To fix this issue, it is essential that you first identify the type of heaving post that you are dealing with. There are two types of heaves: raised heel height is above the top of the deck footing, and lateral height is below or at the top.
Once you know what kind of heave you’re looking at, there are various ways to fix it, depending on how severe your problem is. So, this article is for you. You will learn how to fix a heaved deck post with just one simple trick!
Step to Follow on How to Fix a Heaved Deck Post
Step One: Determine the Side of The Boat with The Problem
A heaved deck post is most often caused by a raising of pressure on one side of your boat. Carefully step onto all areas of your deck to detect where the problem area might be. Note that an issue on one side could also cause your deck to become heaved on the opposite side as well, although this is less common.

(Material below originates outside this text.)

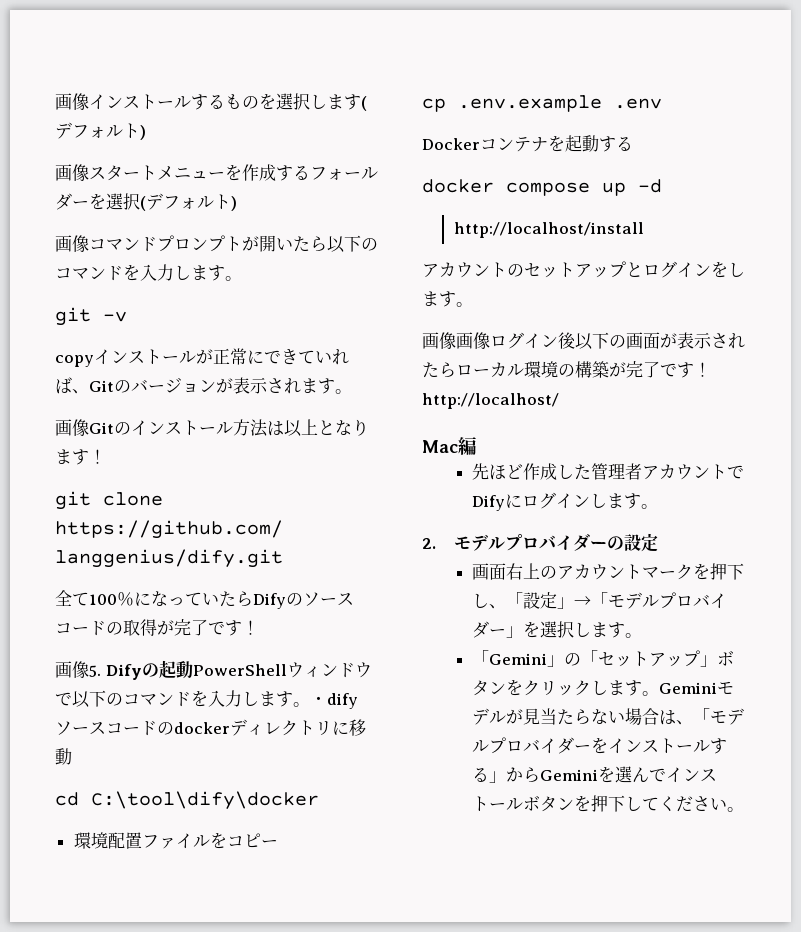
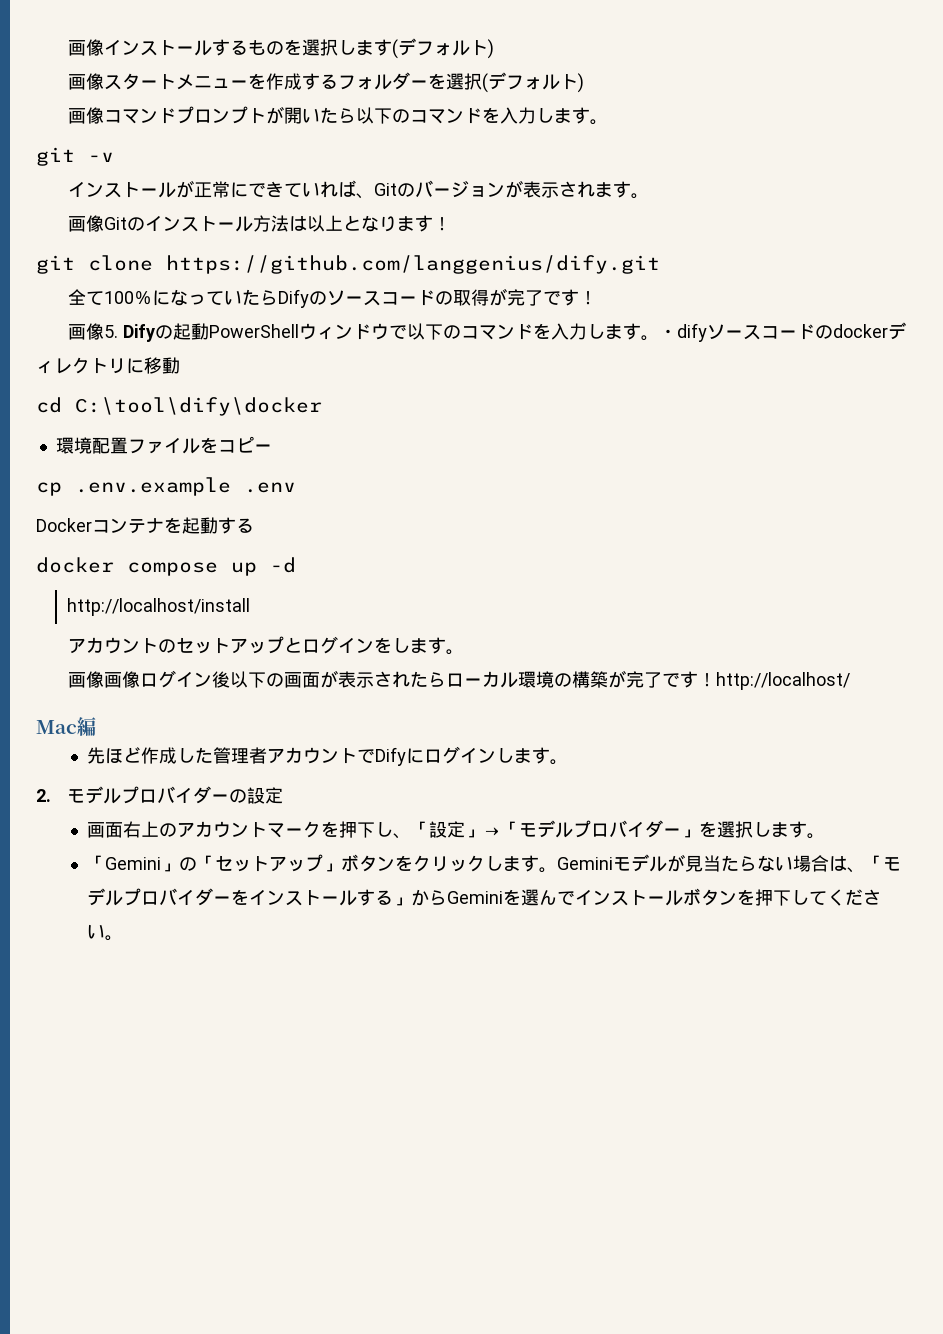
- 画像スタートメニューを作成するフォールダーを選択(デフォルト)
+ 画像スタートメニューを作成するフォルダーを選択(デフォルト)
- copyインストールが正常にできていれば、Gitのバージョンが表示されます。
+ インストールが正常にできていれば、Gitのバージョンが表示されます。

I’m not sure what the cause of the issue is on this boat. It could be due to a raised portlight, leading hatch, or any other lowered obstruction on the starboard side of the boat. My best guess is that a raised portlight causes this issue. Also, note the gap, which indicates that the deck has been lifted on the starboard side due to some obstruction.
Step Two: Repair the Cause of The Heaved Deck Post
If you determine that one side of your deck is heaved due to a raised obstruction, such as a portlight or hatch, then carefully remove the offending item and replace it with something less obstructive. Next, carefully use a chisel and hammer to chip away sediment from around affected fittings.
For example, if your starboard deck has been raising due to a portlight being raised, remove the screws of the offending portlight and place it back in its original position. Then, carefully use a chisel and hammer to chip away all the sediment that has been used as filler inside the portlight frame.
Step Three: Adjust the Deck to Its Original Position
Once you determine that your deck is heaving due to a raised obstruction, carefully lift the deck and remove any sediment that has made it inside. If you find screws or other items underneath your decking after removing obstructions, carefully chip them away and replace them or purchase new ones and tighten them back into place.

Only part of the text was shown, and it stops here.